#### YOUR ASSIGNMENT:
In the records that follow, find each line with the word "testing" and copy it.

Itemized modification records:
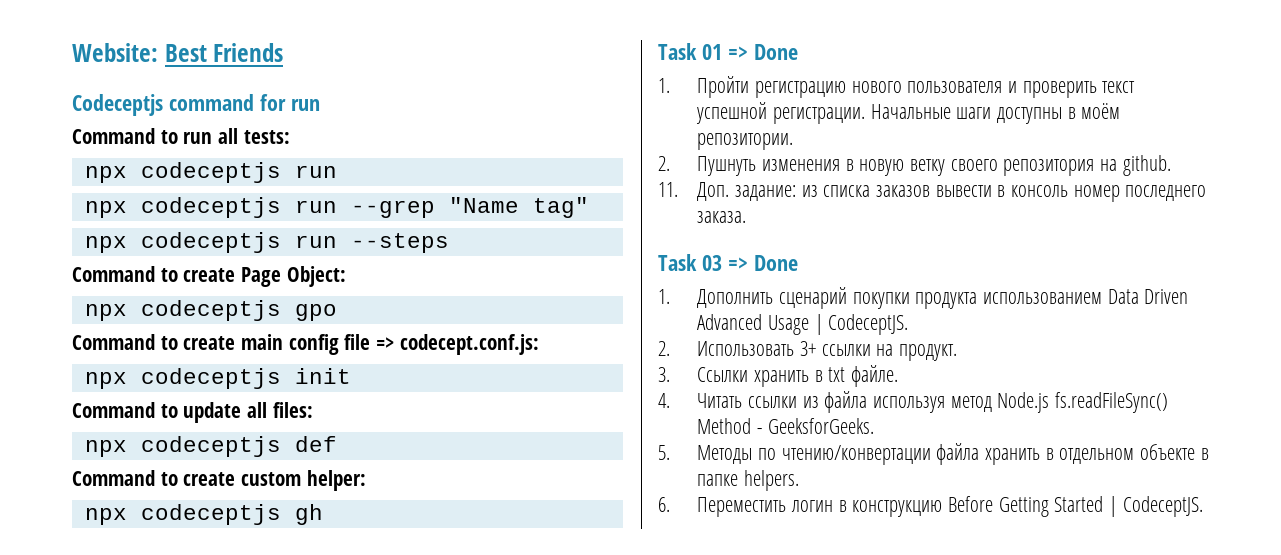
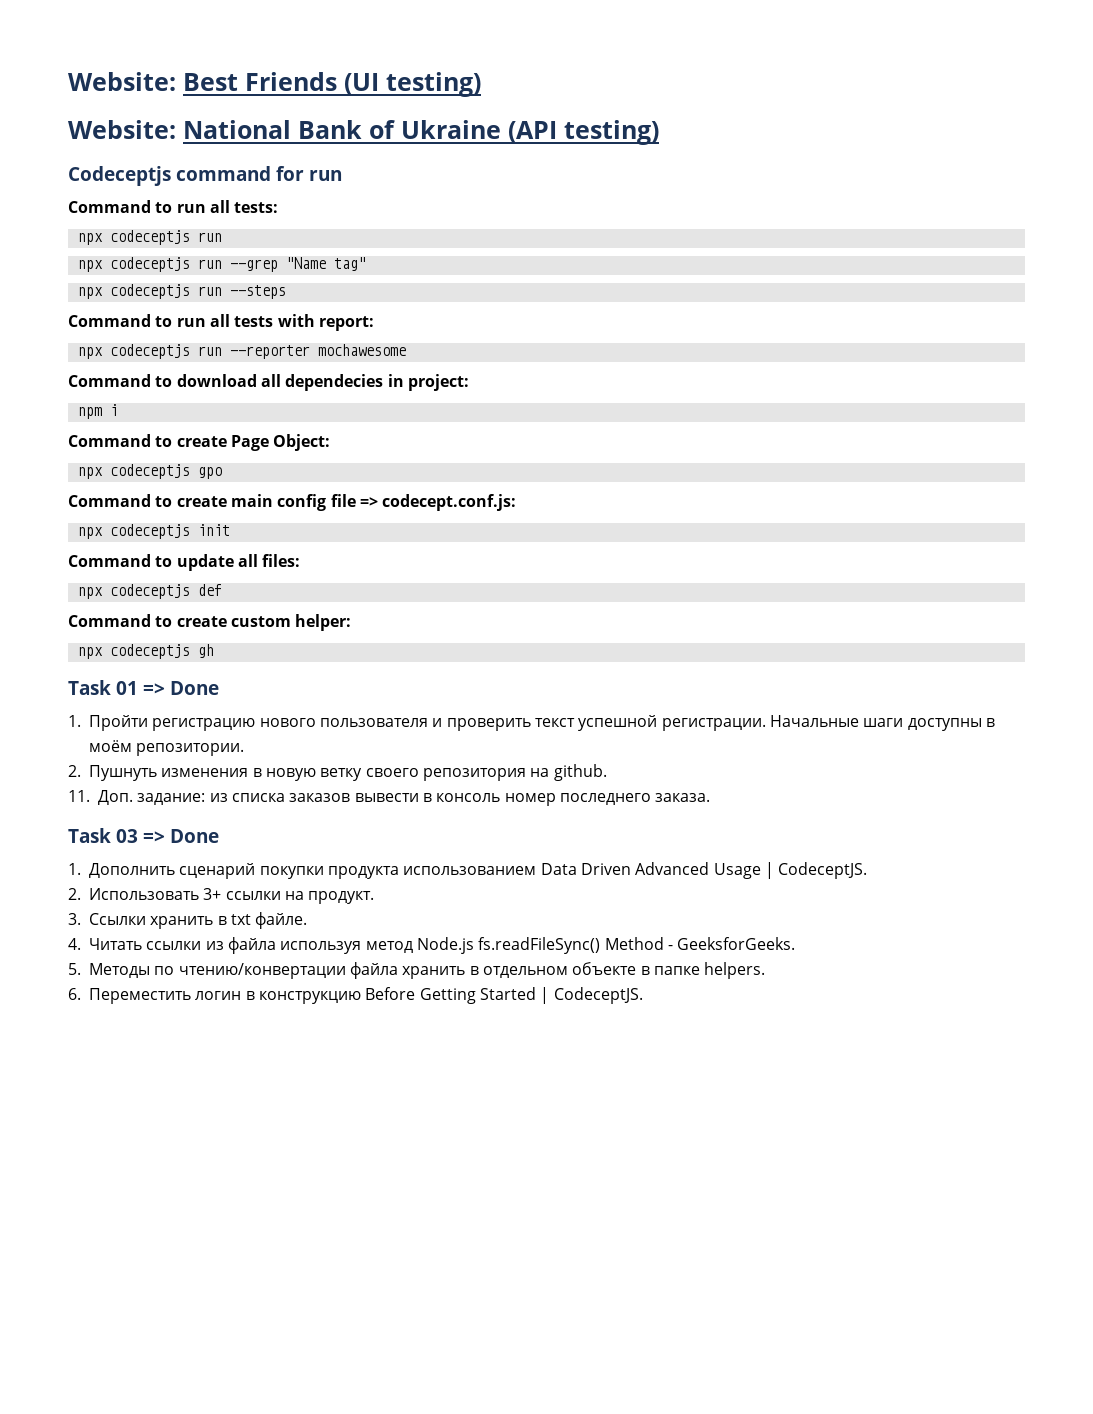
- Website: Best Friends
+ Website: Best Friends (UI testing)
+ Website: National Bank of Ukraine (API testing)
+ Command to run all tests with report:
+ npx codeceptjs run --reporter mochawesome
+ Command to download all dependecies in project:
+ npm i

#### EXERCISE RESPONSE:
+ Website: Best Friends (UI testing)
+ Website: National Bank of Ukraine (API testing)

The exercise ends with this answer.